» Exercise: Output each entry in full so that the result matches the data exactly.

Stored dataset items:
☆ ☆ ☆ ☆ ☆ ☆ ☆

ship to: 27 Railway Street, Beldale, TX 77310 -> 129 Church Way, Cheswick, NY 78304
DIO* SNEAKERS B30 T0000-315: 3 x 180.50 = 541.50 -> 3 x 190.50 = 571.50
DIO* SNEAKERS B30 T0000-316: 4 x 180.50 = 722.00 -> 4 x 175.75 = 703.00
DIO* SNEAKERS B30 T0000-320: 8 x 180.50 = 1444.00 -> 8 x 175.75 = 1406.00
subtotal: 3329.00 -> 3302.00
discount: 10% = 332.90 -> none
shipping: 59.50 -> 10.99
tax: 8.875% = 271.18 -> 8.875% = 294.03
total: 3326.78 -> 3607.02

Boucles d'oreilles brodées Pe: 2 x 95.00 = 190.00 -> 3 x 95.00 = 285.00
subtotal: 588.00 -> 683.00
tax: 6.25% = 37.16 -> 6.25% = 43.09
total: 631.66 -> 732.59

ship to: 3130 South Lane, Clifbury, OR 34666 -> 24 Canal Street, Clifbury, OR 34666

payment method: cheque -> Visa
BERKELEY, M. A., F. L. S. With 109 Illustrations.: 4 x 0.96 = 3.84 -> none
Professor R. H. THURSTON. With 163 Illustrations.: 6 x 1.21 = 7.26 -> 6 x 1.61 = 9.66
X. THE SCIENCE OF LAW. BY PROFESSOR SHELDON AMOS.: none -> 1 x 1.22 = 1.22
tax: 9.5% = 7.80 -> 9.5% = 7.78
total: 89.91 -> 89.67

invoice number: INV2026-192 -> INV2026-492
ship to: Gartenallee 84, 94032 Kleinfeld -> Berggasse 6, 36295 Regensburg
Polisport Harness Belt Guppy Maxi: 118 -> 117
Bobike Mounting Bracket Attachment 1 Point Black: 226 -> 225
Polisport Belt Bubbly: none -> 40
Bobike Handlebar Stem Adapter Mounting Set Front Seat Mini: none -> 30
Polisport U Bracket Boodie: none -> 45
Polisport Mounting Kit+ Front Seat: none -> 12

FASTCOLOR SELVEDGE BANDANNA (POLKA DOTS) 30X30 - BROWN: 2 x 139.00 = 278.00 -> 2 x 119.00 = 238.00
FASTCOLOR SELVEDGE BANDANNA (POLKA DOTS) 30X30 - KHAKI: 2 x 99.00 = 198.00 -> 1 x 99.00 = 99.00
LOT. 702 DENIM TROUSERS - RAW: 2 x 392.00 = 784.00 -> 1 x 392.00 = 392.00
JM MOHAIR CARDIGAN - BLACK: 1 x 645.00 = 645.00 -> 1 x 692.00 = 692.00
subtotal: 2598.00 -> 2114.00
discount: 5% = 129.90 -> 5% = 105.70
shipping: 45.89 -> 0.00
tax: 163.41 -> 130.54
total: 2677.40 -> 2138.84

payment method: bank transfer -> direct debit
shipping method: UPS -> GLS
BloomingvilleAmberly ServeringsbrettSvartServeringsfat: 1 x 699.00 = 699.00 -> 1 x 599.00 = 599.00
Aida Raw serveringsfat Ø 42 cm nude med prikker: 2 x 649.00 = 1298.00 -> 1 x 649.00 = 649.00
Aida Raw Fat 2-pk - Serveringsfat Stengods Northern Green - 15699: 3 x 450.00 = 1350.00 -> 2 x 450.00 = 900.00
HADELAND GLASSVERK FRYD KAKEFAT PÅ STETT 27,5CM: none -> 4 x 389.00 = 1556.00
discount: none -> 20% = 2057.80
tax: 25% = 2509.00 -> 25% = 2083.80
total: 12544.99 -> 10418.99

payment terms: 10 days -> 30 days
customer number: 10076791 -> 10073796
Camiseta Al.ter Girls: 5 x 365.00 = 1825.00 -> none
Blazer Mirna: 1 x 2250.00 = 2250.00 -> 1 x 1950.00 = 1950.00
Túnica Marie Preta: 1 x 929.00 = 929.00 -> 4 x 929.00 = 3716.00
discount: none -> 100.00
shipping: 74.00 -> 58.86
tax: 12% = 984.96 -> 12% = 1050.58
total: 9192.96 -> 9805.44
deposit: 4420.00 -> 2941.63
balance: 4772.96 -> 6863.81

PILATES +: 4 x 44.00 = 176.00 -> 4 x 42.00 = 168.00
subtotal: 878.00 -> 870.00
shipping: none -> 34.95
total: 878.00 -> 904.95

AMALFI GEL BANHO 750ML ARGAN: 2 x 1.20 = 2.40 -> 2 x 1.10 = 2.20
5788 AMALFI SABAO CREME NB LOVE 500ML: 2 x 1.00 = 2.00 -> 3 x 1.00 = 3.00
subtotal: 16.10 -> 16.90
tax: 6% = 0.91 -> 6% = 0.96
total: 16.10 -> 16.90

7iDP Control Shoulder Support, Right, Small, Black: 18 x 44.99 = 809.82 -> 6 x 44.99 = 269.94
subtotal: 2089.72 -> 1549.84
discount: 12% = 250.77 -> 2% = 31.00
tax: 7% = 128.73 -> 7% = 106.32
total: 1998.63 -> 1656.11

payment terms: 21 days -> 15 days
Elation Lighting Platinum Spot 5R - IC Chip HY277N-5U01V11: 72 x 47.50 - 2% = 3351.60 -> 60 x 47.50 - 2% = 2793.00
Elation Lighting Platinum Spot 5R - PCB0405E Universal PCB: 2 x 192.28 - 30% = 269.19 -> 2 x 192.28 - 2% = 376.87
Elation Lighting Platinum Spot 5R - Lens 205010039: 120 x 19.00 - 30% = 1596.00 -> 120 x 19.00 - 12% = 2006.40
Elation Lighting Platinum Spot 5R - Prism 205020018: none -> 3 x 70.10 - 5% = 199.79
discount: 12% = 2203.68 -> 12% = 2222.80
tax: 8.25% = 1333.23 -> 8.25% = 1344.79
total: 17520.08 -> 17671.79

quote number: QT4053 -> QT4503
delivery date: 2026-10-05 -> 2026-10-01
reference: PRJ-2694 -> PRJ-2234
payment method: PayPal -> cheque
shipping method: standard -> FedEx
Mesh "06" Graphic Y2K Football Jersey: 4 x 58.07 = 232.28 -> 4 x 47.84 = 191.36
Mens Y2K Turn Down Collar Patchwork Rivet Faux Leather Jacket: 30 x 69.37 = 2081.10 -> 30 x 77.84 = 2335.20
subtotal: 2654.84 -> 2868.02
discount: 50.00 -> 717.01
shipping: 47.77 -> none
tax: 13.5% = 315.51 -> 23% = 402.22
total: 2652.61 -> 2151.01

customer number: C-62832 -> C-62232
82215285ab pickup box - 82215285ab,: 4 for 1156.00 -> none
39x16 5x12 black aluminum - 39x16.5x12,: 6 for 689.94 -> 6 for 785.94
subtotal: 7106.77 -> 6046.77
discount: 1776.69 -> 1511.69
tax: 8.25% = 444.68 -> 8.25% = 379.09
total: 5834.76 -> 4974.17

☆ ☆ ☆ ☆ ☆ ☆ ☆

» Written solution:
ship to: 27 Railway Street, Beldale, TX 77310 -> 129 Church Way, Cheswick, NY 78304
DIO* SNEAKERS B30 T0000-315: 3 x 180.50 = 541.50 -> 3 x 190.50 = 571.50
DIO* SNEAKERS B30 T0000-316: 4 x 180.50 = 722.00 -> 4 x 175.75 = 703.00
DIO* SNEAKERS B30 T0000-320: 8 x 180.50 = 1444.00 -> 8 x 175.75 = 1406.00
subtotal: 3329.00 -> 3302.00
discount: 10% = 332.90 -> none
shipping: 59.50 -> 10.99
tax: 8.875% = 271.18 -> 8.875% = 294.03
total: 3326.78 -> 3607.02

Boucles d'oreilles brodées Pe: 2 x 95.00 = 190.00 -> 3 x 95.00 = 285.00
subtotal: 588.00 -> 683.00
tax: 6.25% = 37.16 -> 6.25% = 43.09
total: 631.66 -> 732.59

ship to: 3130 South Lane, Clifbury, OR 34666 -> 24 Canal Street, Clifbury, OR 34666

payment method: cheque -> Visa
BERKELEY, M. A., F. L. S. With 109 Illustrations.: 4 x 0.96 = 3.84 -> none
Professor R. H. THURSTON. With 163 Illustrations.: 6 x 1.21 = 7.26 -> 6 x 1.61 = 9.66
X. THE SCIENCE OF LAW. BY PROFESSOR SHELDON AMOS.: none -> 1 x 1.22 = 1.22
tax: 9.5% = 7.80 -> 9.5% = 7.78
total: 89.91 -> 89.67

invoice number: INV2026-192 -> INV2026-492
ship to: Gartenallee 84, 94032 Kleinfeld -> Berggasse 6, 36295 Regensburg
Polisport Harness Belt Guppy Maxi: 118 -> 117
Bobike Mounting Bracket Attachment 1 Point Black: 226 -> 225
Polisport Belt Bubbly: none -> 40
Bobike Handlebar Stem Adapter Mounting Set Front Seat Mini: none -> 30
Polisport U Bracket Boodie: none -> 45
Polisport Mounting Kit+ Front Seat: none -> 12

FASTCOLOR SELVEDGE BANDANNA (POLKA DOTS) 30X30 - BROWN: 2 x 139.00 = 278.00 -> 2 x 119.00 = 238.00
FASTCOLOR SELVEDGE BANDANNA (POLKA DOTS) 30X30 - KHAKI: 2 x 99.00 = 198.00 -> 1 x 99.00 = 99.00
LOT. 702 DENIM TROUSERS - RAW: 2 x 392.00 = 784.00 -> 1 x 392.00 = 392.00
JM MOHAIR CARDIGAN - BLACK: 1 x 645.00 = 645.00 -> 1 x 692.00 = 692.00
subtotal: 2598.00 -> 2114.00
discount: 5% = 129.90 -> 5% = 105.70
shipping: 45.89 -> 0.00
tax: 163.41 -> 130.54
total: 2677.40 -> 2138.84

payment method: bank transfer -> direct debit
shipping method: UPS -> GLS
BloomingvilleAmberly ServeringsbrettSvartServeringsfat: 1 x 699.00 = 699.00 -> 1 x 599.00 = 599.00
Aida Raw serveringsfat Ø 42 cm nude med prikker: 2 x 649.00 = 1298.00 -> 1 x 649.00 = 649.00
Aida Raw Fat 2-pk - Serveringsfat Stengods Northern Green - 15699: 3 x 450.00 = 1350.00 -> 2 x 450.00 = 900.00
HADELAND GLASSVERK FRYD KAKEFAT PÅ STETT 27,5CM: none -> 4 x 389.00 = 1556.00
discount: none -> 20% = 2057.80
tax: 25% = 2509.00 -> 25% = 2083.80
total: 12544.99 -> 10418.99

payment terms: 10 days -> 30 days
customer number: 10076791 -> 10073796
Camiseta Al.ter Girls: 5 x 365.00 = 1825.00 -> none
Blazer Mirna: 1 x 2250.00 = 2250.00 -> 1 x 1950.00 = 1950.00
Túnica Marie Preta: 1 x 929.00 = 929.00 -> 4 x 929.00 = 3716.00
discount: none -> 100.00
shipping: 74.00 -> 58.86
tax: 12% = 984.96 -> 12% = 1050.58
total: 9192.96 -> 9805.44
deposit: 4420.00 -> 2941.63
balance: 4772.96 -> 6863.81

PILATES +: 4 x 44.00 = 176.00 -> 4 x 42.00 = 168.00
subtotal: 878.00 -> 870.00
shipping: none -> 34.95
total: 878.00 -> 904.95

AMALFI GEL BANHO 750ML ARGAN: 2 x 1.20 = 2.40 -> 2 x 1.10 = 2.20
5788 AMALFI SABAO CREME NB LOVE 500ML: 2 x 1.00 = 2.00 -> 3 x 1.00 = 3.00
subtotal: 16.10 -> 16.90
tax: 6% = 0.91 -> 6% = 0.96
total: 16.10 -> 16.90

7iDP Control Shoulder Support, Right, Small, Black: 18 x 44.99 = 809.82 -> 6 x 44.99 = 269.94
subtotal: 2089.72 -> 1549.84
discount: 12% = 250.77 -> 2% = 31.00
tax: 7% = 128.73 -> 7% = 106.32
total: 1998.63 -> 1656.11

payment terms: 21 days -> 15 days
Elation Lighting Platinum Spot 5R - IC Chip HY277N-5U01V11: 72 x 47.50 - 2% = 3351.60 -> 60 x 47.50 - 2% = 2793.00
Elation Lighting Platinum Spot 5R - PCB0405E Universal PCB: 2 x 192.28 - 30% = 269.19 -> 2 x 192.28 - 2% = 376.87
Elation Lighting Platinum Spot 5R - Lens 205010039: 120 x 19.00 - 30% = 1596.00 -> 120 x 19.00 - 12% = 2006.40
Elation Lighting Platinum Spot 5R - Prism 205020018: none -> 3 x 70.10 - 5% = 199.79
discount: 12% = 2203.68 -> 12% = 2222.80
tax: 8.25% = 1333.23 -> 8.25% = 1344.79
total: 17520.08 -> 17671.79

quote number: QT4053 -> QT4503
delivery date: 2026-10-05 -> 2026-10-01
reference: PRJ-2694 -> PRJ-2234
payment method: PayPal -> cheque
shipping method: standard -> FedEx
Mesh "06" Graphic Y2K Football Jersey: 4 x 58.07 = 232.28 -> 4 x 47.84 = 191.36
Mens Y2K Turn Down Collar Patchwork Rivet Faux Leather Jacket: 30 x 69.37 = 2081.10 -> 30 x 77.84 = 2335.20
subtotal: 2654.84 -> 2868.02
discount: 50.00 -> 717.01
shipping: 47.77 -> none
tax: 13.5% = 315.51 -> 23% = 402.22
total: 2652.61 -> 2151.01

customer number: C-62832 -> C-62232
82215285ab pickup box - 82215285ab,: 4 for 1156.00 -> none
39x16 5x12 black aluminum - 39x16.5x12,: 6 for 689.94 -> 6 for 785.94
subtotal: 7106.77 -> 6046.77
discount: 1776.69 -> 1511.69
tax: 8.25% = 444.68 -> 8.25% = 379.09
total: 5834.76 -> 4974.17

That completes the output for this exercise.